Thauvin and Mohanty [20] entered the pore size distributions and network coordination numbers into the mathematical model; the analysis resulted in the following correlation,
β = 1.55 × 10 4 × τ 3.35 k 0.98 × 0.29  
It can be noted that the β units are not correct. From the initial assessment, we have observed that the existing correlations show a significant deviation. The first reason is the relativity of the flow direction to the porous channels (i.e., tortuosity) can affect the correlation of the non-Darcy coefficient. The second reason is that different parameters are considered when developing the correlations and the fluid used in the experiments. Umair Khan [21] presented a study on the effects of velocity and thermal slip conditions on the stagnation-point mixed convective flow of cross liquid moving over a vertical plate entrenched in a Darcy–Forchheimer porous medium. The study concluded that the permeability parameter decelerates the drag forces and declines the heat transfer rate. Jamshaid ul Rahman [22] investigated the Darcy–Forchheimer effects on the 3D nanofluid flow with engine oil as a base fluid containing suspended carbon nanotubes mathematically. The outcome of his study indicated that a higher slip parameter boosts the axial velocity, whereas the fluid temperature lowers for a sturdier relaxation parameter. Metib Alghamdi [23] numerically examined the dynamical behavior and thermal transportation feature of an enhanced MHD convective Casson bi-phasic flow of sodium alginate-based nanofluids in a Darcy–Brinkman medium bounded by a vertical elongating slender concave-shaped surface, and the results showed that the wall heat transfer rate and the frictional effect are strengthened with the loading of nanoparticles and weakened with the mounting values of the heat source parameters. Previous studies on single-phase flow using modeling and experiments were conducted in a near wellbore and perforation tunnel [24,25,26,27]. In addition, multiphase flow studies in perforation tunnels and porous media were also conducted [11,12,13,14,15,16,17,28,29,30,31,32]. In the current study, we will examine the validity of the existing correlations reported in the literature. This study will propose a novel correlation considering sample permeability, porosity, and tortuosity. These are the essential correlation factors in developing a reliable model for β.

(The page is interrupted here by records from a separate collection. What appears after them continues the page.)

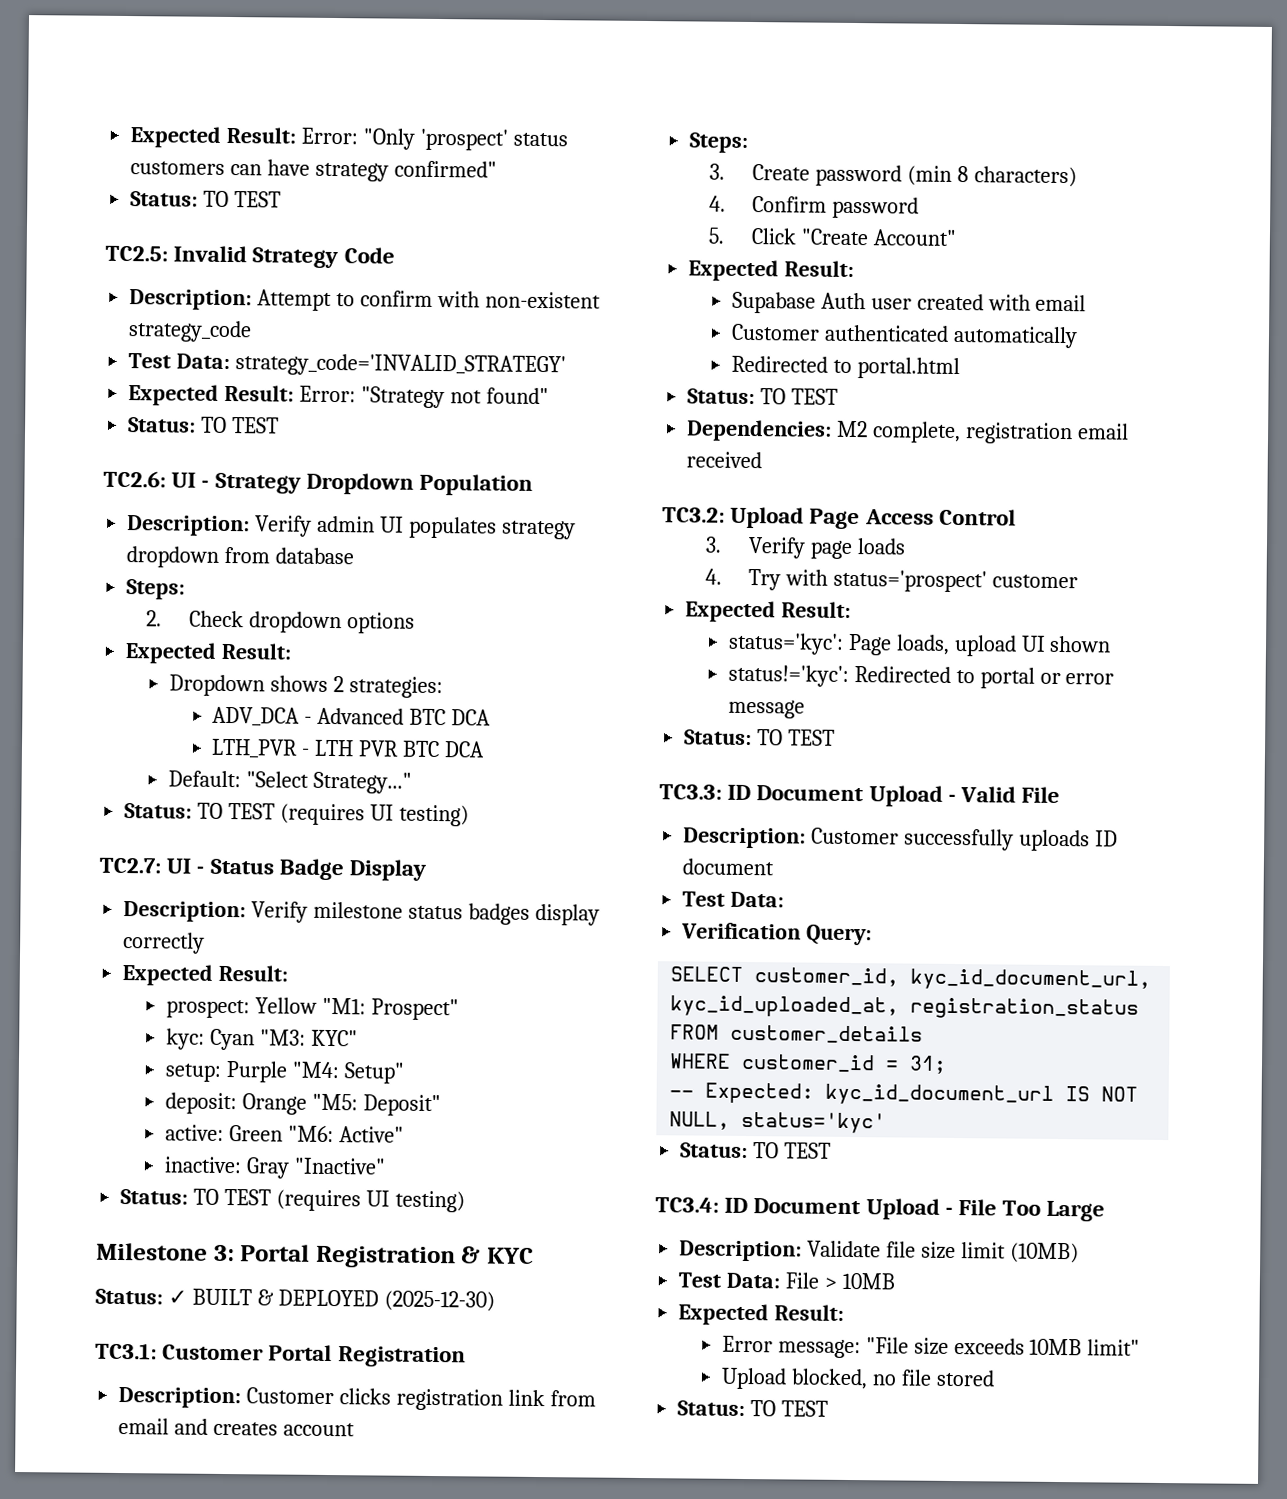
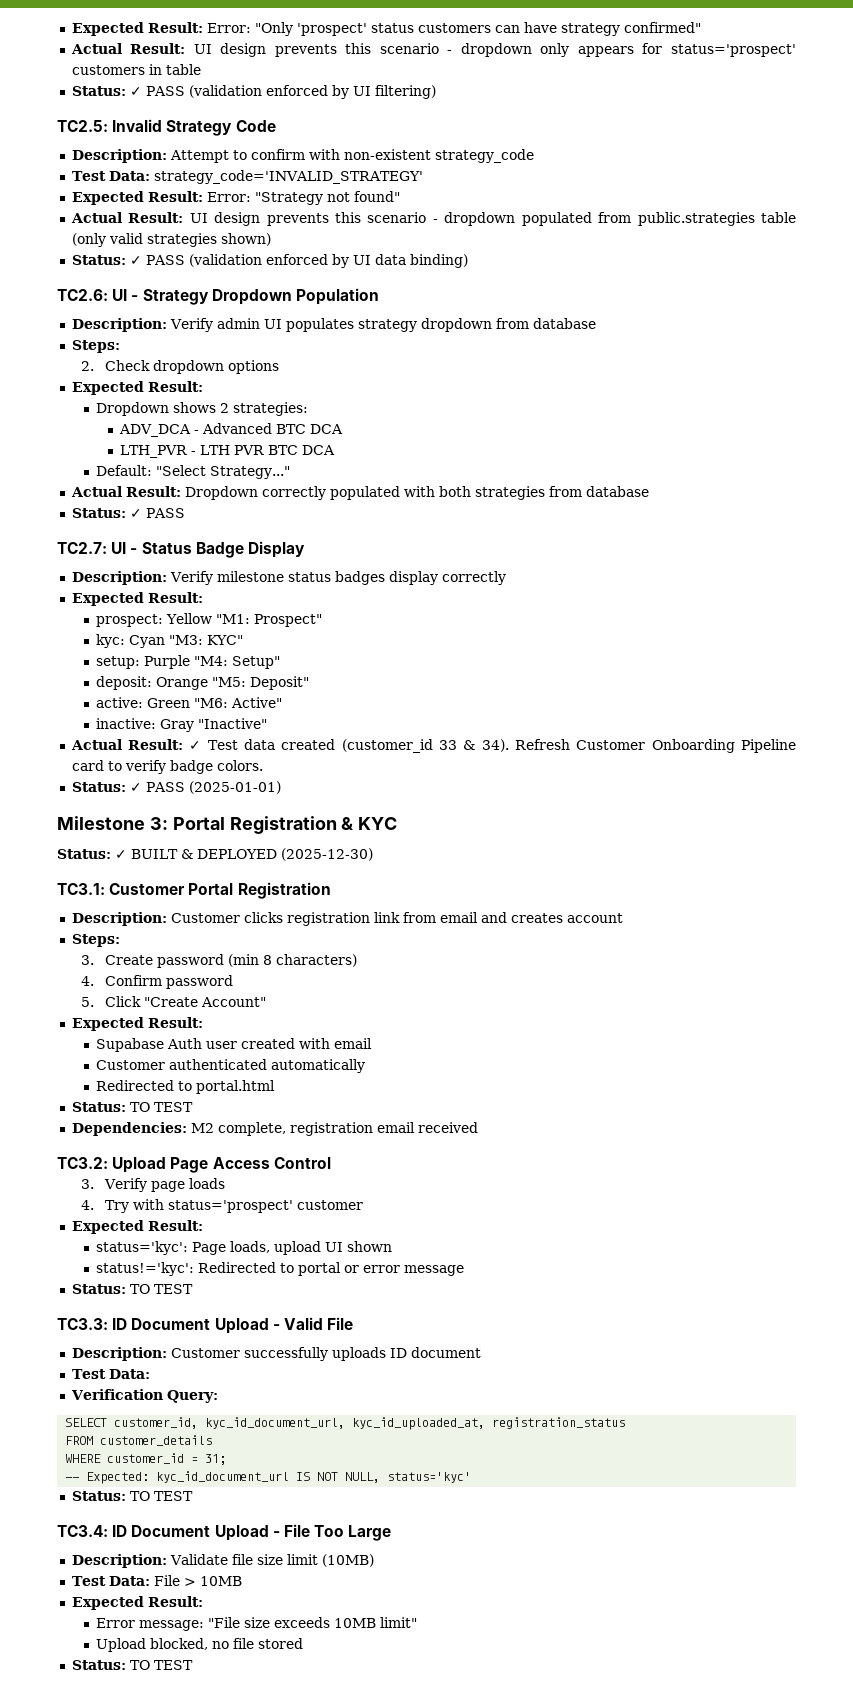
  Expected Result: Error: "Only 'prospect' status customers can have strategy confirmed"
- Status: TO TEST
+ Actual Result: UI design prevents this scenario - dropdown only appears for status='prospect' customers in table
+ Status: ✓ PASS (validation enforced by UI filtering)
  Expected Result: Error: "Strategy not found"
- Status: TO TEST
+ Actual Result: UI design prevents this scenario - dropdown populated from public.strategies table (only valid strategies shown)
+ Status: ✓ PASS (validation enforced by UI data binding)
  Default: "Select Strategy..."
- Status: TO TEST (requires UI testing)
+ Actual Result: Dropdown correctly populated with both strategies from database
+ Status: ✓ PASS
  inactive: Gray "Inactive"
- Status: TO TEST (requires UI testing)
+ Actual Result: ✓ Test data created (customer_id 33 & 34). Refresh Customer Onboarding Pipeline card to verify badge colors.
+ Status: ✓ PASS (2025-01-01)

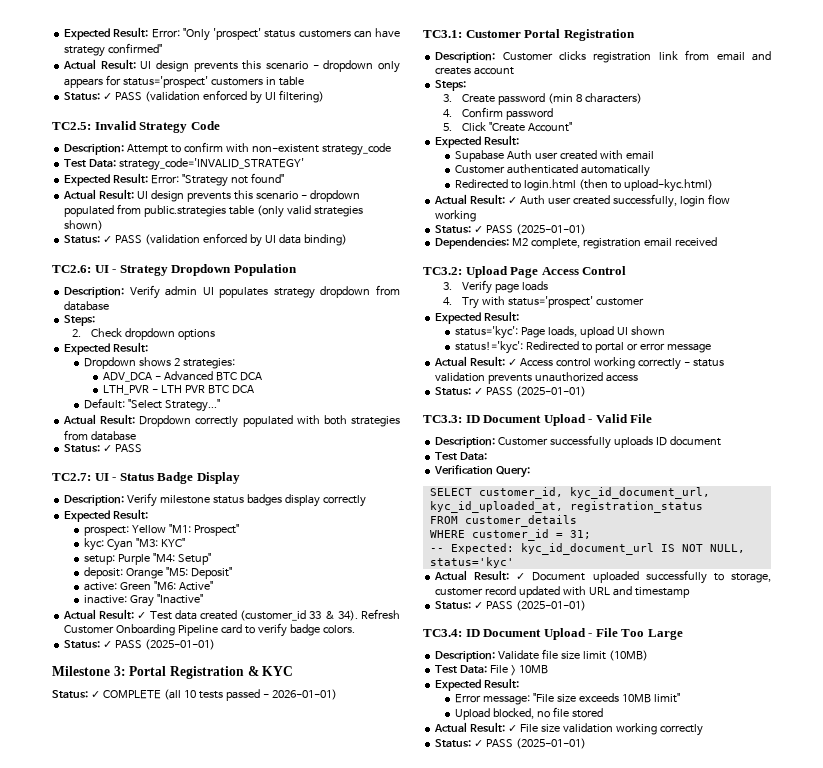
- Status: ✓ BUILT & DEPLOYED (2025-12-30)
+ Status: ✓ COMPLETE (all 10 tests passed - 2026-01-01)
- Redirected to portal.html
- Status: TO TEST
+ Redirected to login.html (then to upload-kyc.html)
+ Actual Result: ✓ Auth user created successfully, login flow working
+ Status: ✓ PASS (2025-01-01)
  status!='kyc': Redirected to portal or error message
- Status: TO TEST
+ Actual Result: ✓ Access control working correctly - status validation prevents unauthorized access
+ Status: ✓ PASS (2025-01-01)
  -- Expected: kyc_id_document_url IS NOT NULL, status='kyc'
- Status: TO TEST
+ Actual Result: ✓ Document uploaded successfully to storage, customer record updated with URL and timestamp
+ Status: ✓ PASS (2025-01-01)
  Upload blocked, no file stored
- Status: TO TEST
+ Actual Result: ✓ File size validation working correctly
+ Status: ✓ PASS (2025-01-01)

2. Experimental Methodology

The experimental method begins with the preparation of samples from sand collected from local sources. The sample preparation passes through several stages, the first of which is sifting the sand and classifying it into sizes. Then mixing each of these sizes with an adhesive substance takes place to obtain the required hardness sample, which helps to stabilize the properties during the experiment; more details will be provided in the next section. The flow experiment is carried out on seven samples that have been prepared, where the sample is placed in the chamber (Figure 1); the fluid is then injected radially into the sample as depicted in Figure 2, and the pressure is measured.

2.1. Experimental Setup

In the Memorial University of Newfoundland Laboratories, the experimental setup was developed to conduct experiments [33,34]. It comprises four functional units: water supply, experimentation, measurement, and data acquisition. A schematic diagram of the experimental setup is depicted in Figure 2.
As a result of the difficulties faced by non-Darcy flow tests, such as providing samples and various working fluids as well as high speeds and pressures, many researchers resort to measurements of individual cores or sand-packed models. Therefore, the resulting equations are not general. The current laboratory experiment begins with placing the sample in the sample chamber, as shown in Figure 1 and Figure 2, and connecting all pressure sensors that are able to measure up to 300 psi; and the flow rate meters connected to the data acquisition. The flow test was repeated several times to ensure that the collected data were correct. The experiment was designed to start with a water flow rate of 0.333 LPM, and the flow increased by 0.333 LPM each time to 6 LPM. The pressure drop data were recorded for each run, and the fluid temperature was observed and kept constant at 20 °C.

2.2. Porous Media Selection

This type of experiment in which the non-Darcy flow is investigated requires high fluid flow velocity. Under laboratory conditions, high pressures that can push fluids at a high flow velocity through porous media with low permeability may not be available. Therefore, the production of porous media with high permeability was resorted to in the laboratory because it is not easy to obtain real porous media with high permeability.

2.3. Core Preparation

Since the setup was designed to be suitable for cylindrical samples, the samples were manufactured in a cylindrical shape (Figure 3). It was taken into account that the outer surfaces of the samples are free from defects such as cracks or corroded holes; the outer surface of the samples is considered to be the inlet to the fluid flow. The appropriate outer diameter of the samples in this experiment is 15.54 cm and has a height of 31 cm. The samples have a perforated hole in the middle, 25 cm deep and 2.54 cm in diameter, and it is considered the outlet of the flow, as shown in the above Figure 2. The samples manufactured in the Memorial University Laboratories consisted of sand collected from local sources; the sand was dried and then sieved and classified according to the size of the sand grains, from the smallest to the largest. Each of these sizes was used to create the samples after mixing the sand with an adhesive liquid and placing it in specific molds to dry within 24 h. The samples are cylindrical in shape, as well as perforated. Table 1 shows the properties of the samples that were measured in the laboratories.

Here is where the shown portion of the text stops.